[[ DATA FOR THIS EXERCISE, beginning ]]
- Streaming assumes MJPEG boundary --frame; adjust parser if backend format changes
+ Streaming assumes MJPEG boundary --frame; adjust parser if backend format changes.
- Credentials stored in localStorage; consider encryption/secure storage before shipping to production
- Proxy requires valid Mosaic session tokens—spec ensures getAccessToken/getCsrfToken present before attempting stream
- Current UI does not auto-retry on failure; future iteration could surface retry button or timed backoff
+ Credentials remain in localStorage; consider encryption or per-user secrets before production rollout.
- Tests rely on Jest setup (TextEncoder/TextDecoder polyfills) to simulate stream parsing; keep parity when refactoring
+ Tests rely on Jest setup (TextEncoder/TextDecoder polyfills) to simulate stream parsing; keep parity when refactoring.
[[ DATA FOR THIS EXERCISE, end ]]
If a line falls between the first line of the records and the line containing "before production rollout.", inclusive, repeat it exactly; leave out all others.

- Streaming assumes MJPEG boundary --frame; adjust parser if backend format changes
+ Streaming assumes MJPEG boundary --frame; adjust parser if backend format changes.
- Credentials stored in localStorage; consider encryption/secure storage before shipping to production
- Proxy requires valid Mosaic session tokens—spec ensures getAccessToken/getCsrfToken present before attempting stream
- Current UI does not auto-retry on failure; future iteration could surface retry button or timed backoff
+ Credentials remain in localStorage; consider encryption or per-user secrets before production rollout.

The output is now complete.